熟成終了後、室温(25℃)まで冷却し、200メッシュのナイロンクロスで濾過した後、10%のN−メチルジエタノールアミン水溶液を24質量部加えたところ、重量平均粒子径0.135μm、不揮発分(樹脂固形分)50質量%の水性エマルションを得た。
(実施例2)
実施例1において、中和剤としてN−エチルジエタノールアミンを使用する以外は、実施例1と同様の方法で乳化重合を行い、水性エマルションを得た。
(実施例3)
実施例1において、初期重合時に投入するプレ乳化液の添加量を1質量部から5質量部に変更する以外は、実施例1と同様の方法で乳化重合を行い、水性エマルションを得た。
(実施例4)
実施例3において、中和剤としてN−エチルジエタノールアミンを使用する以外は、実施例3と同様の方法で乳化重合を行い、水性エマルションを得た。
(実施例5)
実施例1において、アクリル酸の添加量を4質量部から6質量部に変更する以外は、実施例1と同様の方法で乳化重合を行い、水性エマルションを得た。
(実施例6)
実施例5において、中和剤としてN−エチルジエタノールアミンを使用する以外は、実施例5と同様の方法で乳化重合を行い、水性エマルションを得た。
(実施例7)
実施例5において、初期重合時に投入するプレ乳化液の添加量を1質量部から5質量部に変更する以外は、実施例5と同様の方法で乳化重合を行い、水性エマルションを得た。
(実施例8)
実施例7において、中和剤としてN−エチルジエタノールアミンを使用する以外は、実施例7と同様の方法で乳化重合を行い、水性エマルションを得た。
(比較例1)
実施例1において、中和剤としてN,N−ジメチルエタノールアミンを使用する以外は、実施例1と同様の方法で乳化重合を行い、比較水性エマルションを得た。
(比較例2)
実施例3において、中和剤としてN,N−ジメチルエタノールアミンを使用する以外は、実施例3と同様の方法で乳化重合を行い、比較水性エマルションを得た。
(比較例3)
実施例5において、中和剤としてN,N−ジメチルエタノールアミンを使用する以外は、実施例5と同様の方法で乳化重合を行い、比較水性エマルションを得た。
(比較例4)
実施例7において、中和剤としてN,N−ジメチルエタノールアミンを使用する以外は、実施例7と同様の方法で乳化重合を行い、比較水性エマルションを得た。
<評価方法>
上記実施例1〜8及び比較例1〜4で得られた水性エマルションおよび比較水性エマルションのアルカリ増粘性を下記の方法で評価した。

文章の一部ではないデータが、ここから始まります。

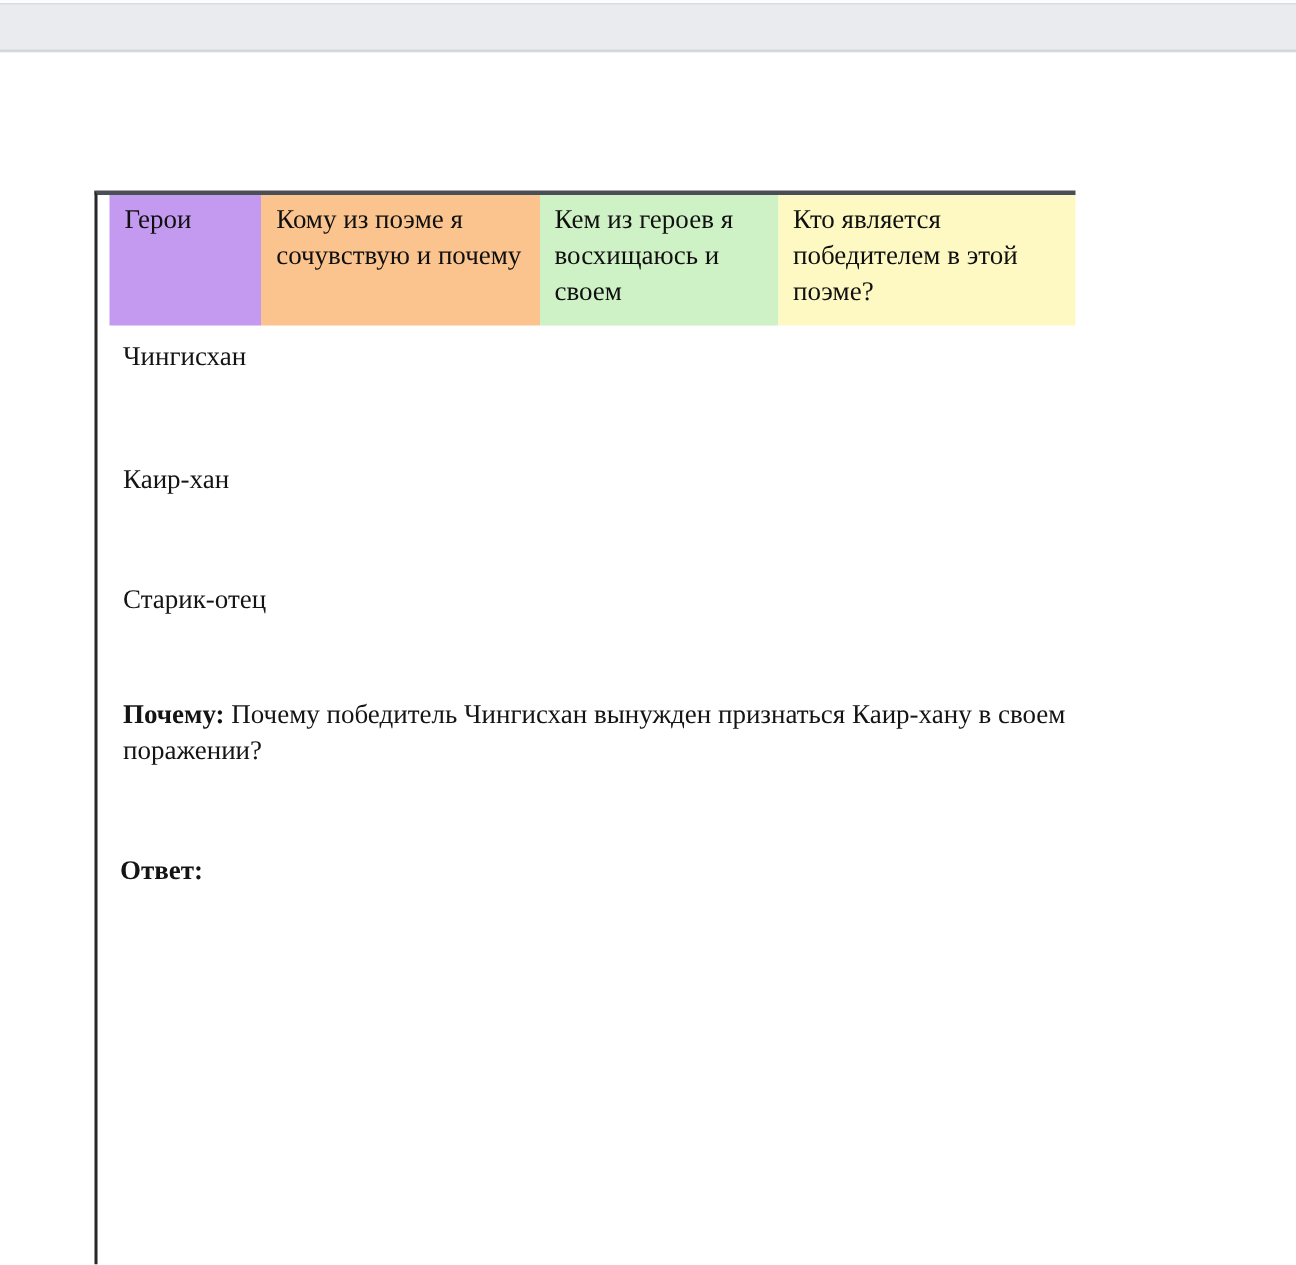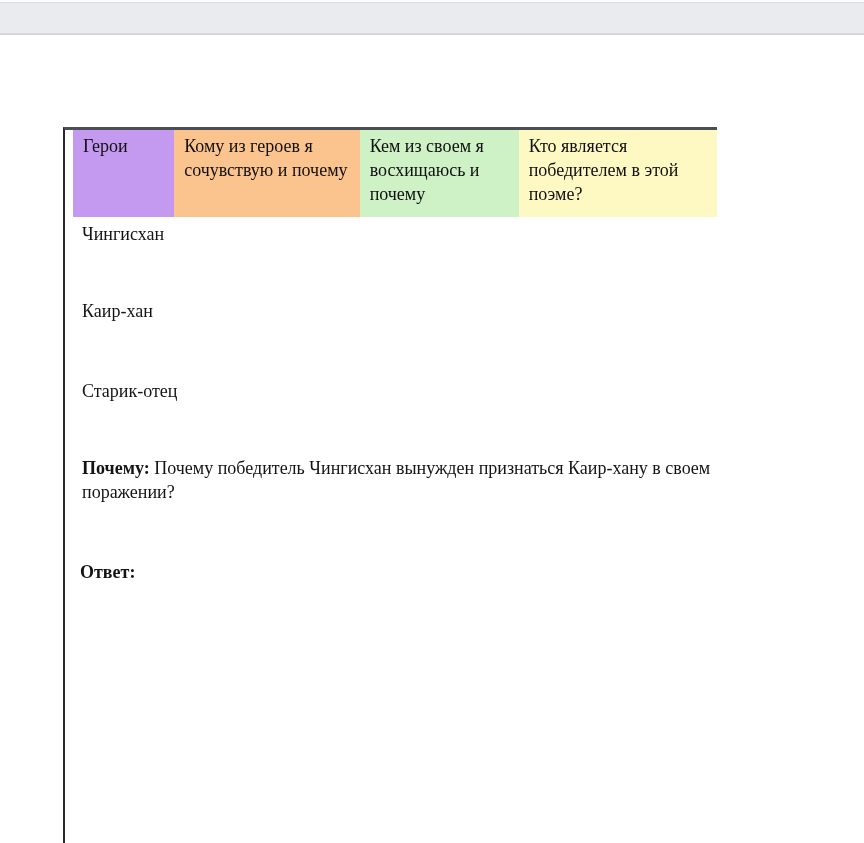"Кому из героев я сочувствую" div.hcell { text: героев -> поэме }
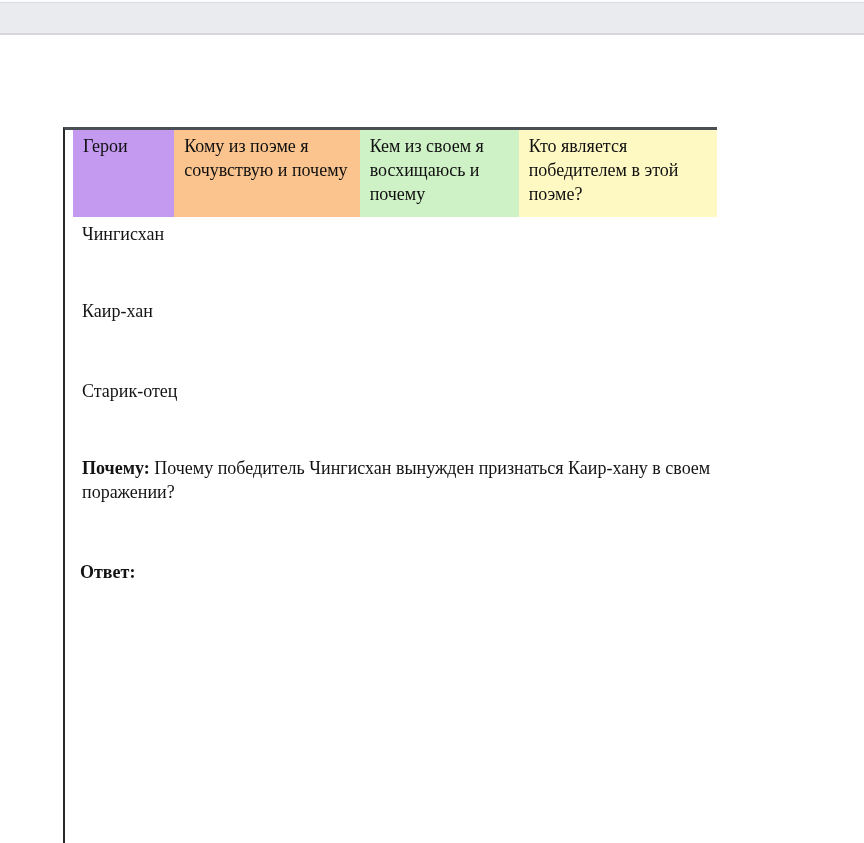"Кем из своем я восхищаюсь" div.hcell { text: своем я восхищаюсь и почему -> героев я восхищаюсь и своем }
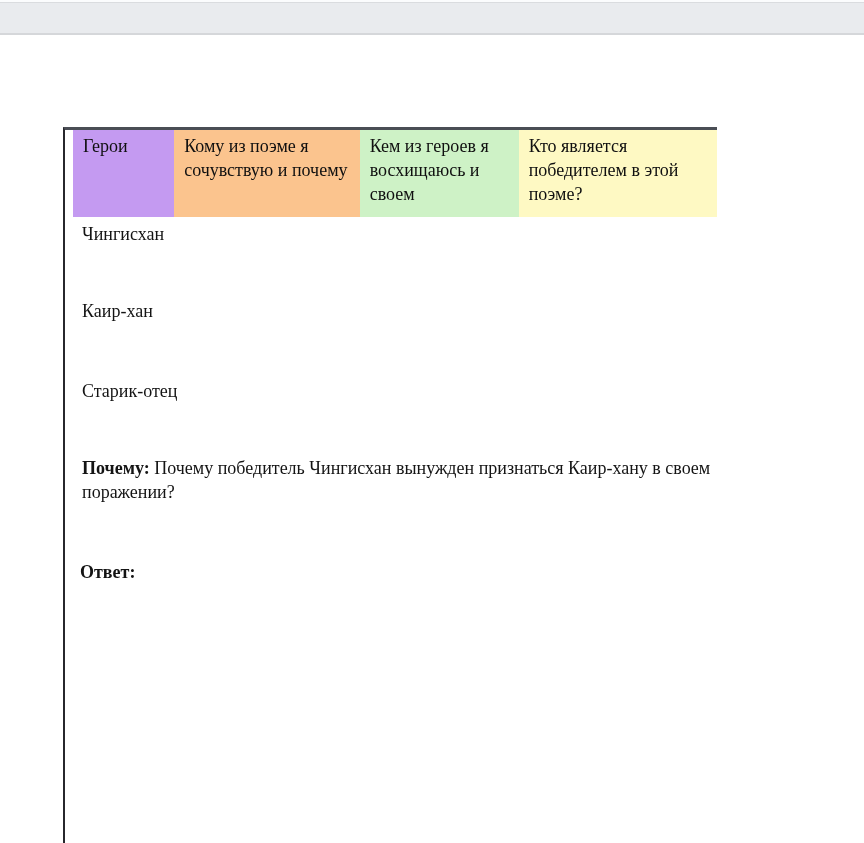"Чингисхан" .r1 { margin-top: none -> 8px; padding-top: 5px -> 0 }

また、各例で得られた水性エマルションを使用して、塗膜を形成し、その物性を下記の試験方法で評価した。結果を表1に示す。
<アルカリ増粘性>
実施例1〜8及び比較例1〜4で得られた各水性エマルションの各中和剤で中和する前の粘度とpHを8に調整した時の粘度の比からアルカリ増粘率を評価した。粘度測定は、B型粘度計(ロータNo.4)を用い、25℃で60rpmと6rpmに於ける粘度を測定した。
Figure 0005484878
<塗膜形成方法>
上記実施例1〜8及び比較例1〜4で得られた水性エマルションおよび比較水性エマルション(樹脂固形分 50%)を、それぞれ、各中和剤でpHを8に調整した後、乾燥後の膜厚が3ミルとなるように、ガラス板上に塗膜化し、110℃で1分間乾燥させたものを試験片とした。
<耐水白化性、剥離性評価>
25℃の水中に試験片を24時間浸漬させ、塗膜状態を目視で観察し、次の基準で評価した。
◎ :24時間後でも初期と変化なし。
○ :12時間以内に白化または剥離した。
× :1時間以内に白化または剥離した。
Figure 0005484878
表1から明らかなように、200〜300℃の沸点を有するアルカノールアミンを中和剤として使用した本発明の水性樹脂組成物を用いて形成した塗膜は、塗膜白化剥離性能に影響を受けることなく、高いアルカリ増粘効果を示し、チクソトロピー性能も良好である。一方、比較例1〜4においては、実施例に比べて上記性能は劣っていた。

Claims (2)

  1. 不飽和カルボン酸モノマーの含有量がモノマーの合計質量100質量部に対して0.1〜5質量部であるアクリル系樹脂、および200〜300℃の沸点を有するジアルキルモノアルカノールアミン、またはモノアルキルジアルカノールアミンを水性樹脂組成物中の全樹脂固形分100質量部に対して0.5〜5質量部、または水性樹脂組成物のpHが7.0〜8.5になるように含む塗料用水性樹脂エマルジョン組成物(ただし、ポリウレタン樹脂を含むものを除く)。
  2. 前記モノアルキルジアルカノールアミンが、モノメチルジアルカノールアミンまたはモノエチルジアルカノールアミンである、請求項に記載の水性樹脂組成物。